# ASSIGNMENT
Find the word "Total" in the data, then copy each line where it is found.

# DATA SUPPLIED
+ + + + + + +
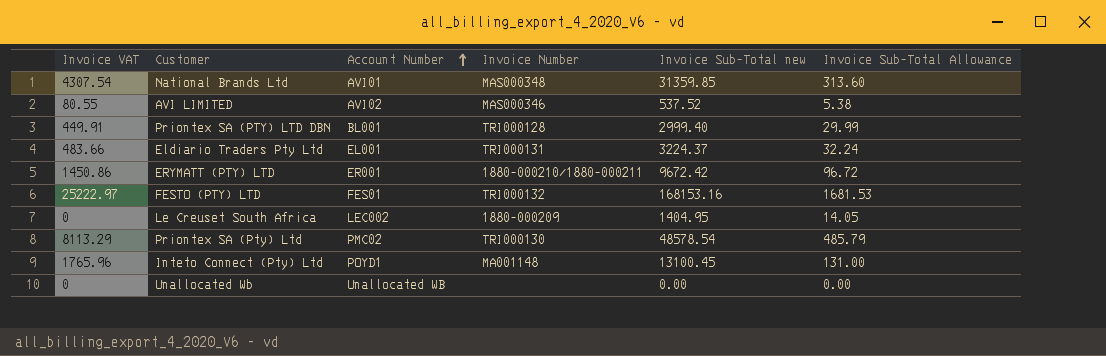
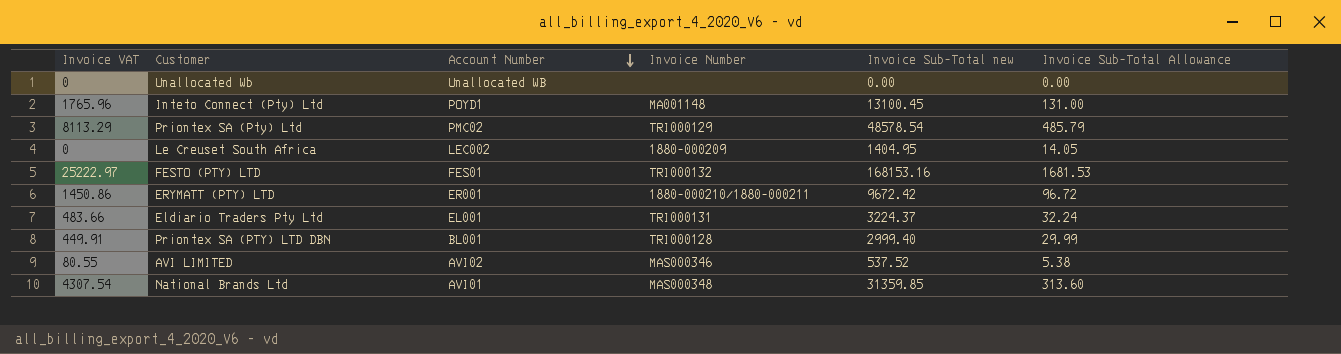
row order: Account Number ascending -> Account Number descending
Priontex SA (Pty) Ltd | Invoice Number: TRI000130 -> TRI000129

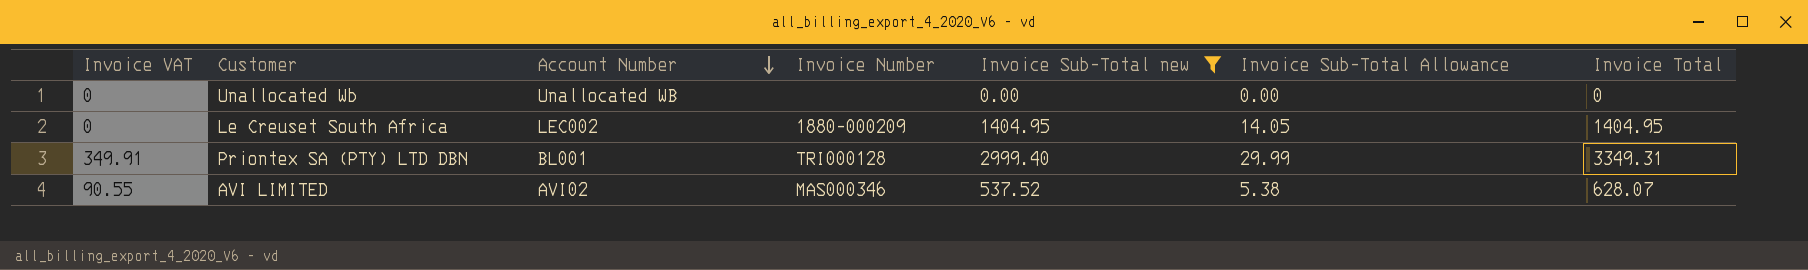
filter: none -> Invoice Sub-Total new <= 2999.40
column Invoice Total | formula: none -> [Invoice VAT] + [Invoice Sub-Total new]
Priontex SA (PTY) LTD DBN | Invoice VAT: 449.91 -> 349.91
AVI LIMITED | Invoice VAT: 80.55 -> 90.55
+ + + + + + +
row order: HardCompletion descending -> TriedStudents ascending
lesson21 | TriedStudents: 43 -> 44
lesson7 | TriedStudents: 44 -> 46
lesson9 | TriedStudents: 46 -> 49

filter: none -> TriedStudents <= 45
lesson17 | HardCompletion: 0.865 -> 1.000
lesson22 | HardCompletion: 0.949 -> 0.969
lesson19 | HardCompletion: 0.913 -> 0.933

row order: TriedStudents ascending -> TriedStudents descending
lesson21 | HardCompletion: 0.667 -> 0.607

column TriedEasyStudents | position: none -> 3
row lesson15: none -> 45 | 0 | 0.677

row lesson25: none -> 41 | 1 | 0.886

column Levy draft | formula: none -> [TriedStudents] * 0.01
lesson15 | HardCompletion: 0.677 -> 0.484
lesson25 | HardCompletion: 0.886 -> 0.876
+ + + + + + +
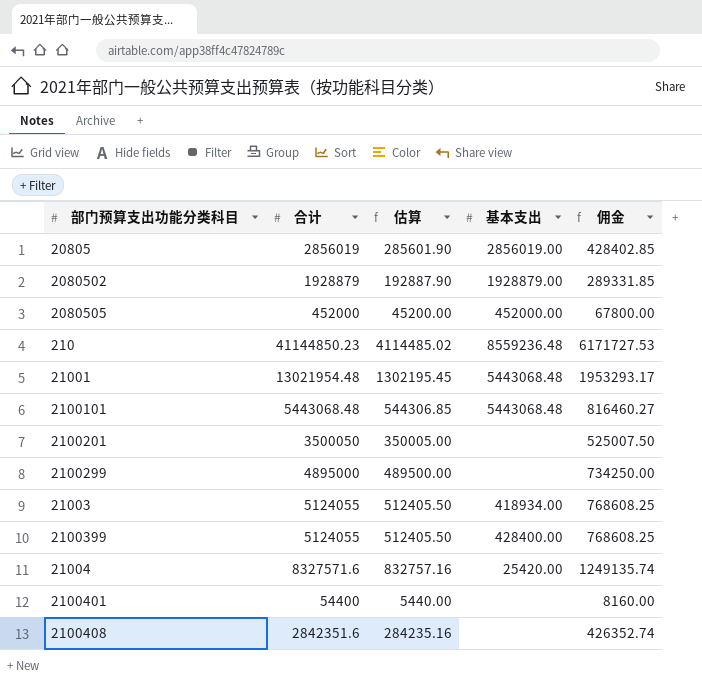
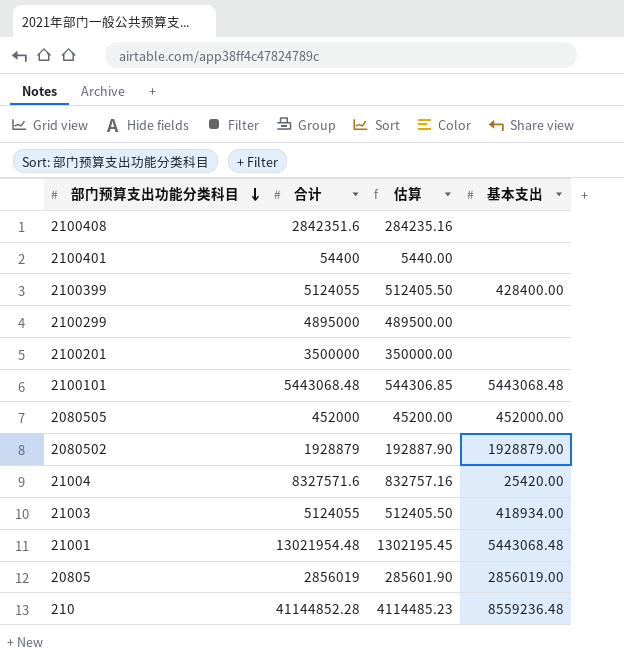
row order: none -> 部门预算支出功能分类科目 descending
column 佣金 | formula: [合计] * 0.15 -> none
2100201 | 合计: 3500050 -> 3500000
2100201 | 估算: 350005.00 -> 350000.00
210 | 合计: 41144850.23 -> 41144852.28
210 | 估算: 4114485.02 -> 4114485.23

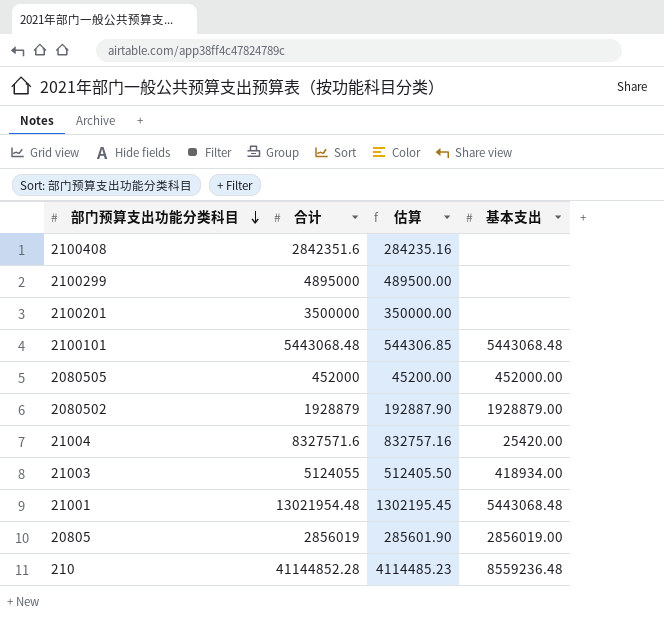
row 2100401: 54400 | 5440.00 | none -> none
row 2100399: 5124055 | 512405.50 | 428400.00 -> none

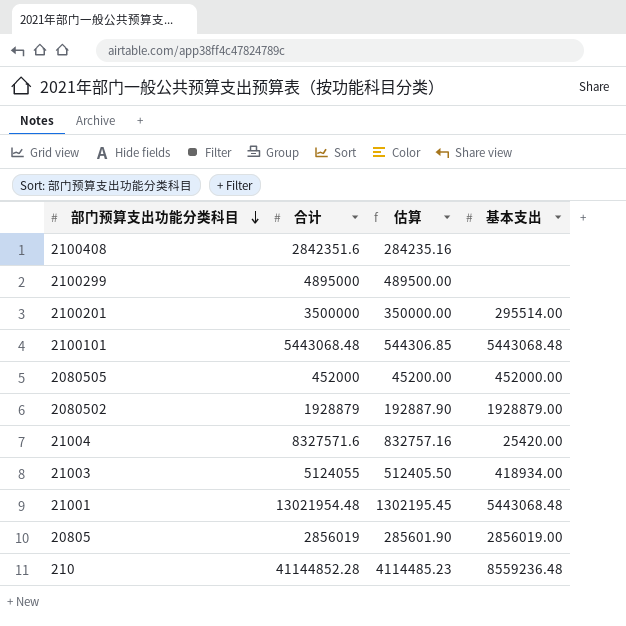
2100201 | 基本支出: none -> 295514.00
+ + + + + + +
# ANSWER BELOW
filter: none -> Invoice Sub-Total new <= 2999.40
column Invoice Total | formula: none -> [Invoice VAT] + [Invoice Sub-Total new]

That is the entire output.